At the same time, the root cause of the so-labelled “irresponsibility” of parents merits closer examination. Should this irresponsibility stem from a fundamental lack of sense of duty on the parents’ part, he should no doubt be held fully culpable for the subsequent wayward turn his child takes. However, parents are often forced into “irresponsibility” by characteristics of the society whose impact they cannot resist. For example, delinquency seen in a child could be blamed on parental negligence, but the root cause of his negligence could be time-consuming career commitments, which both parents have to place priority on order to ensure the financial stability of the family unit. The problem is exacerbated by the fact that more and more women are becoming viable economic units who partake equally in a family’s “breadwinning business”. The varied demands of the modern, globalised world compete with children for the attention, effort and time of their parents. Parents become forced into a situation in which, in order to fulfil another fundamental responsibility of theirs – to safeguard the financial security and hence overall stability of their families – they sacrifice time that could be spent on better grooming their children. In this manner, the opportunity cost of familial stability can be the sound moral tutelage of a couple’s children.

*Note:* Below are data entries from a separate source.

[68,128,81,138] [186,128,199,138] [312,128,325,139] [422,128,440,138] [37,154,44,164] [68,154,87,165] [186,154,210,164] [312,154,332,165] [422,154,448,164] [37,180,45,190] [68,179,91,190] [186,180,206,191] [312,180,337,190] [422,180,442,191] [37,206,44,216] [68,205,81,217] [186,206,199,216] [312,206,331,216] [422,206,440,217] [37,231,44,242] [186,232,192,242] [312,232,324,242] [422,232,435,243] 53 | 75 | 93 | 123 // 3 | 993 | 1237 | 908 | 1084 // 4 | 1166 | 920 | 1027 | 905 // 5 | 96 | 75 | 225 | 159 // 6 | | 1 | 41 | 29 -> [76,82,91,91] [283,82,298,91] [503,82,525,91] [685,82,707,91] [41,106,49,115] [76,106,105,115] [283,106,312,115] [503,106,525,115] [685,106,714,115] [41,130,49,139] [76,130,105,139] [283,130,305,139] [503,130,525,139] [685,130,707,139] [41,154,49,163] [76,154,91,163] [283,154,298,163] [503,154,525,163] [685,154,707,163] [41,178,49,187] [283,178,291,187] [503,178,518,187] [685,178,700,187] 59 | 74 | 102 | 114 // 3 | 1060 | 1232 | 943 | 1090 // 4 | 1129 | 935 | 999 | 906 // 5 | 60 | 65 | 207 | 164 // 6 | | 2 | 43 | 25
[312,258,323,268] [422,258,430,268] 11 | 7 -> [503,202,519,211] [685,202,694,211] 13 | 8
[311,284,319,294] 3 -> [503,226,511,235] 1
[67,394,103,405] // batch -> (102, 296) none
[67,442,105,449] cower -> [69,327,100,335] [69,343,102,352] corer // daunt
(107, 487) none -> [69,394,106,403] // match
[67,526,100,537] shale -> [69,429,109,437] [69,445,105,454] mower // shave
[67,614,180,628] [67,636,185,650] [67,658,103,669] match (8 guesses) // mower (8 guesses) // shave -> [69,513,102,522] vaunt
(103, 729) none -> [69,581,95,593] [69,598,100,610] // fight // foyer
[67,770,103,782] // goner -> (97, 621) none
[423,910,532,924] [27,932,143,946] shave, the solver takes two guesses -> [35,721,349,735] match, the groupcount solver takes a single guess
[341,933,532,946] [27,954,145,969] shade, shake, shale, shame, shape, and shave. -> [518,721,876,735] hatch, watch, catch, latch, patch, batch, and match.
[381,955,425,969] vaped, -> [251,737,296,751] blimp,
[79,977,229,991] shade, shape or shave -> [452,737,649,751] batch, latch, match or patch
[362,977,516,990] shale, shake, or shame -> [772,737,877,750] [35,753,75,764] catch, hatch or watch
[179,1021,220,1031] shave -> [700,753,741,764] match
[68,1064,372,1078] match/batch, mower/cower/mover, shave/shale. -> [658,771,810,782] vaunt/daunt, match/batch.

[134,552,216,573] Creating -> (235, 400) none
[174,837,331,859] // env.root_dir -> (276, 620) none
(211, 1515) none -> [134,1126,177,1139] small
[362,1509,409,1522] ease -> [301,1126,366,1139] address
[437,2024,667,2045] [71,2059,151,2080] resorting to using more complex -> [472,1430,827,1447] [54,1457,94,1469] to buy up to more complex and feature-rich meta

It is thus difficult to ascribe blame wholly to one party or another for delinquent children’s inappropriate behaviour. While the phenomenon is partially brought about due to irresponsibility on the part of their parents, external factors, coupled with their immaturity, are also partly the causes of this aberrant behaviour in children. Parental neglect may not entirely represent a failure on the parent’s part, but may be the product of a series of carefully weighed decisions made by parents to ensure the stability of his family, decisions he has been forced to make due to society’s demands of him. As the issues descend into shades of grey upon careful consideration, parents cannot be fully blamed for delinquent children or youth.